Some of her best landscape work was undertaken at Austinmer NSW when she was periodically lent the holiday house of her art dealer John Young (see the last external link).
As early as 1930, Perry was commended as a 'clever artist' by The Bulletin magazine for her portraits of poet Mary Gilmore and art critic and co-owner of the Macquarie Galleries Basil Burdett, which she had submitted to the annual Society of Artists exhibition. It was noted she was on the staff of the Julian Ashton Art School and was a member of the Society of Artists.[5]
In the early 1930s, Perry established the Adelaide Perry School of Drawing and Painting at 12 Bridge Street, Sydney.[6] She was teaching part-time at the Presbyterian Ladies' College, Croydon after being recommended by Roy de Maitre[3] and was exhibiting at the Macquarie Galleries.
In 1934 Perry exhibited "portraits of quality" alongside leading women artists of the decade in an exhibition of the Melbourne Society of Women Painters.[7]
In 1936 Perry acquired the lease to a penthouse in Lower Pitt Street, Sydney and stylishly converted the space into a teaching studio as well as her own accommodation.[8]
In 1937 Perry became a foundation member of, and exhibited with, Robert Menzies' anti-modernist organisation, the Australian Academy of Art.[9][10] and in 1940 at their Third Annual Exhibition, her portrait of "Diana" was appreciated by the artist and sometime art critic Arthur Murch as having a "subtle quality".[11] He also commented on the changing face of Australian art mentioning young artists who had returned from overseas such as Jean Bellette, as well as established artists in Australia such as W A Dargie, Margaret Preston, Eric Wilson, and Roy de Maistre.[11]

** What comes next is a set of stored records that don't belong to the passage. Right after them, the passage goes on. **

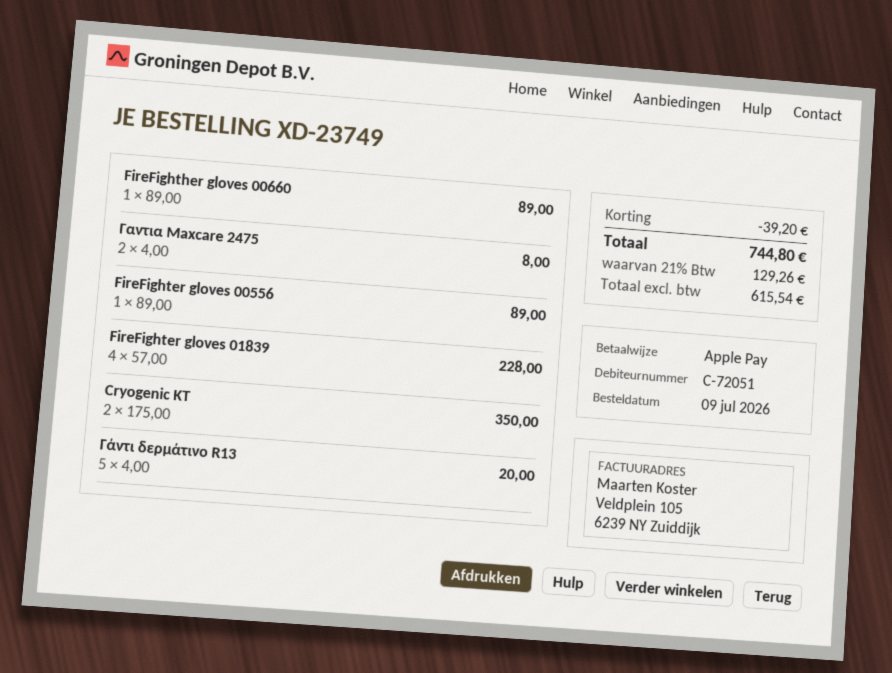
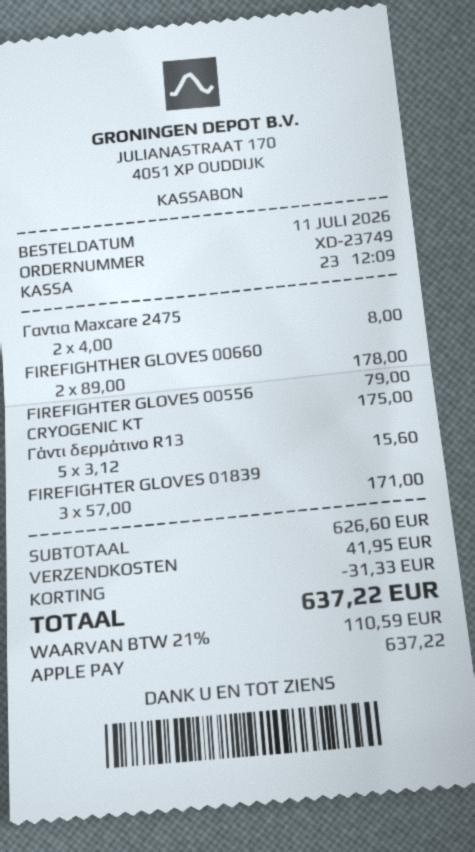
order date: 2026-07-09 -> 2026-07-11
FireFighther gloves 00660: 1 x 89.00 = 89.00 -> 2 x 89.00 = 178.00
FireFighter gloves 00556: 1 x 89.00 = 89.00 -> 1 x 79.00 = 79.00
FireFighter gloves 01839: 4 x 57.00 = 228.00 -> 3 x 57.00 = 171.00
Cryogenic KT: 2 x 175.00 = 350.00 -> 1 x 175.00 = 175.00
Γάντι δερμάτινο R13: 5 x 4.00 = 20.00 -> 5 x 3.12 = 15.60
discount: 39.20 -> 31.33
shipping: none -> 41.95
tax: 21% = 129.26 -> 21% = 110.59
total: 744.80 -> 637.22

In the war years, Perry found opportunities to exhibit with a wide range of artists with established reputations at the Macquarie Galleries including Julian Ashton, Donald Friend, William Dobell, Roland Wakelin, Lloyd Rees, Thea Proctor, and Arthur Fleischmann.[12] In 1944, Perry she showed her drawings at the Macquarie Galleries alongside Thea Proctor, Daryl Lindsay, Arthur Murch, James Cook and Douglas Dundas.[13]
After the war, Perry started teaching art full-time at Presbyterian Ladies' College, and stayed there until she retired in 1962.[3]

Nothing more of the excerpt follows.